Secondo l’ultimo rapporto dell’Istituto di politica finanziaria (IFP) del ministero delle Finanze la Slovacchia non ha rallentato la sua convergenze verso il tenore di vita dei paesi dell’Europa occidentale. E questo nonostante la forte crescita economica slovacca degli ultimi anni. Per più di dieci anni la produttività del lavoro e il prodotto interno lordo (PIL) sono cresciuti molto più rapidamente in Slovacchia rispetto alla media della zona euro grazie all’afflusso di investimenti esteri diretti, alla massiccia creazione di nuovi posti di lavoro e all’introduzione di nuovi tecnologie. Dopo la crisi economica del 2008-2009, tuttavia, la crescita della produttività del lavoro è stata ridotta della metà e non è tornata ai livelli precedenti.

Il modello economico che il paese ha seguito finora, basato su investimenti esteri, manodopera a basso costo, tasse relativamente basse e condizioni favorevoli per le grandi aziende internazionali, non funziona più.

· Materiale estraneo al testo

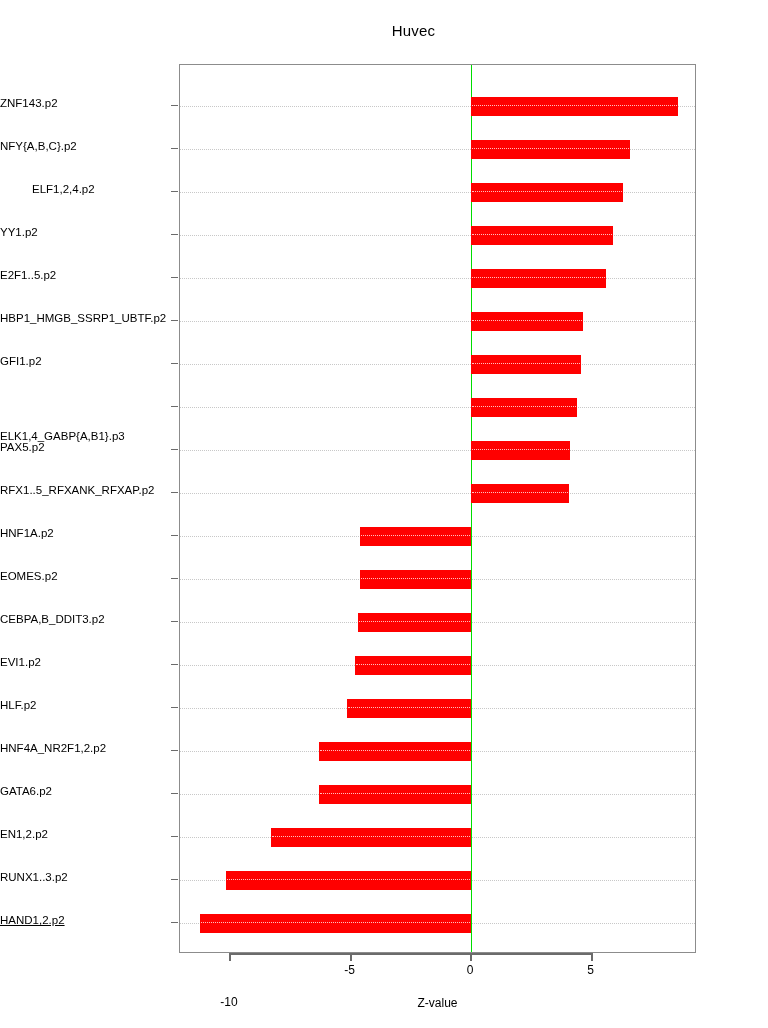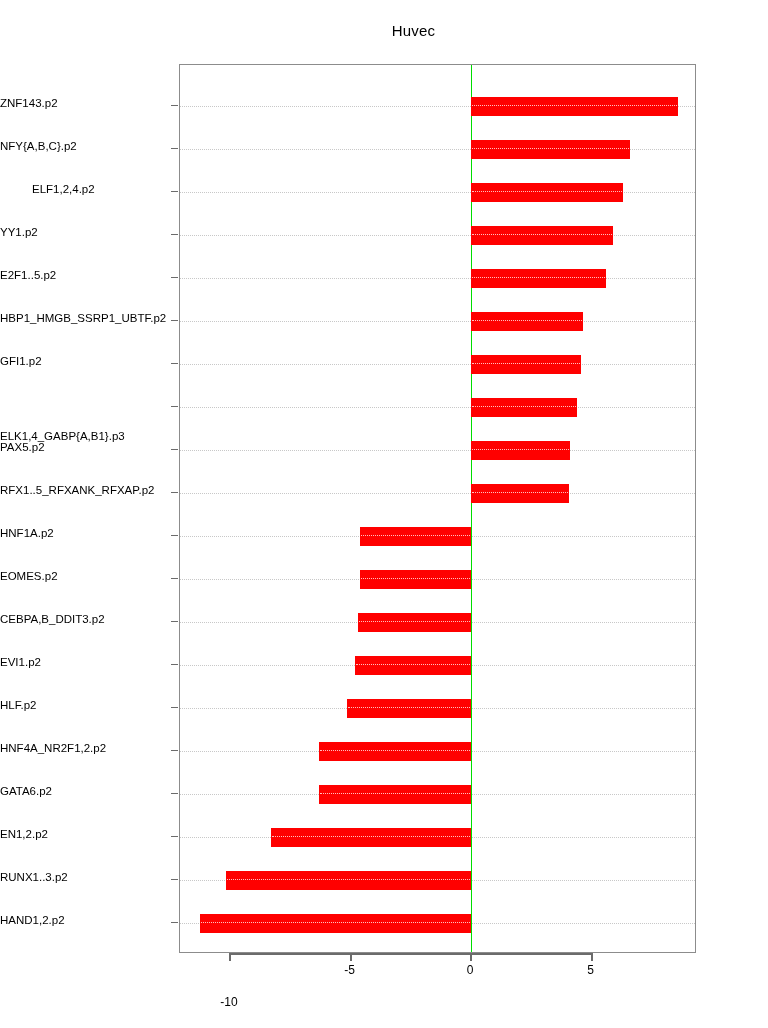"HAND1,2.p2" div.ytick-label { text-decoration: none -> underline }
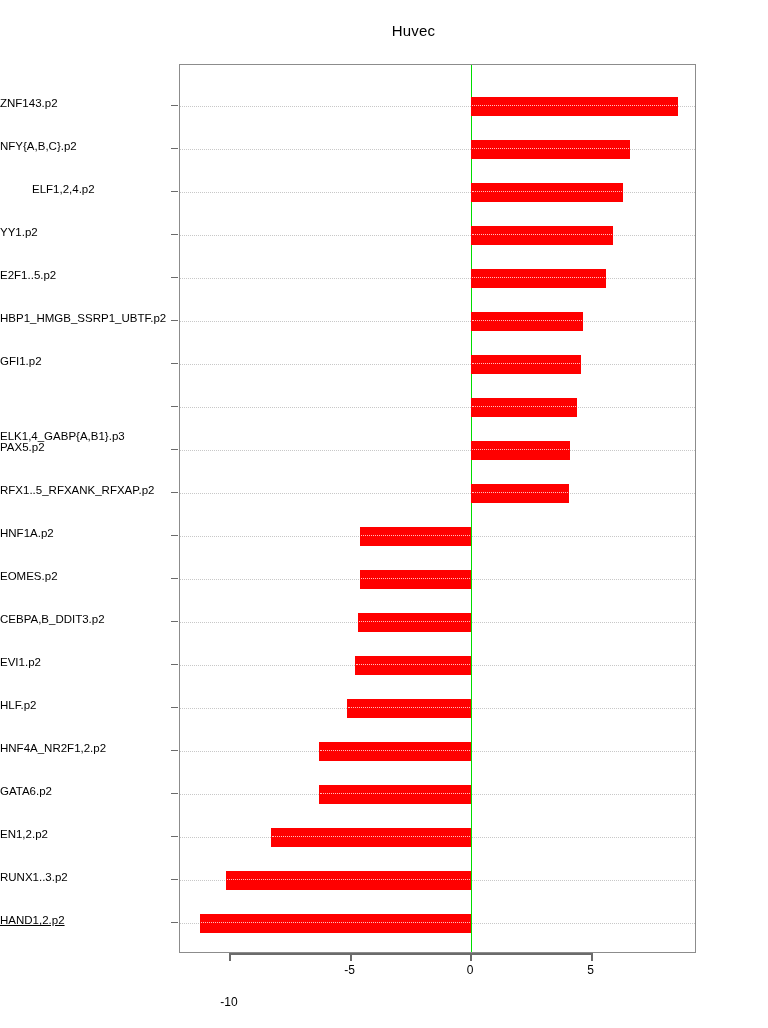"Z-value" div { html: none -> <div>Z-value</div> }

Gli analisti considerano l’insufficiente capacità di allocare le risorse in modo efficiente e la bassa produttività delle piccole e medie imprese tra le cause della difficoltà della Slovacchia nel raggiungere il tenore di vita dell’Europa occidentale. Nel paese le medie imprese con un massimo di 250 dipendenti rappresentano solo il 2,9%, mentre in Germania sono il 17,6%.

Le piccole imprese locali che operano principalmente nei settori dei servizi, dell’edilizia e dell’agricoltura sono molto più numerose, e costituiscono circa il 91% di tutte le imprese in Slovacchia. Producono però solo il 14% del valore aggiunto totale. La loro produttività è inferiore del 50% rispetto alle grandi società estere, a causa di una regolamentazione inadeguata, della specificità di alcuni settori o delle caratteristiche interne dell’azienda (dimensioni, tipo di proprietà, importo del capitale).

Secondo Juraj Cenker, direttore del Dipartimento per le politiche e le spese strutturali del ministero delle Finanze, per aumentare la produttività complessiva dell’economia slovacca e il PIL del paese è necessario ottimizzare l’allocazione delle risorse e adottare le misure appropriate. La politica economica del governo dovrebbe concentrarsi su alcuni punti chiave, come l’eliminazione di regolamenti inadeguati, il sostegno alla ricerca e allo sviluppo, il funzionamento più efficiente del sistema di istruzione duale, la promozione della mobilità del lavoro e il miglioramento dell’ambiente aziendale attraverso la riduzione degli oneri amministrativi per le imprese e nuovi incentivi agli investimenti. Le aziende nazionali, da parte loro, dovrebbero adottare tecnologie innovative.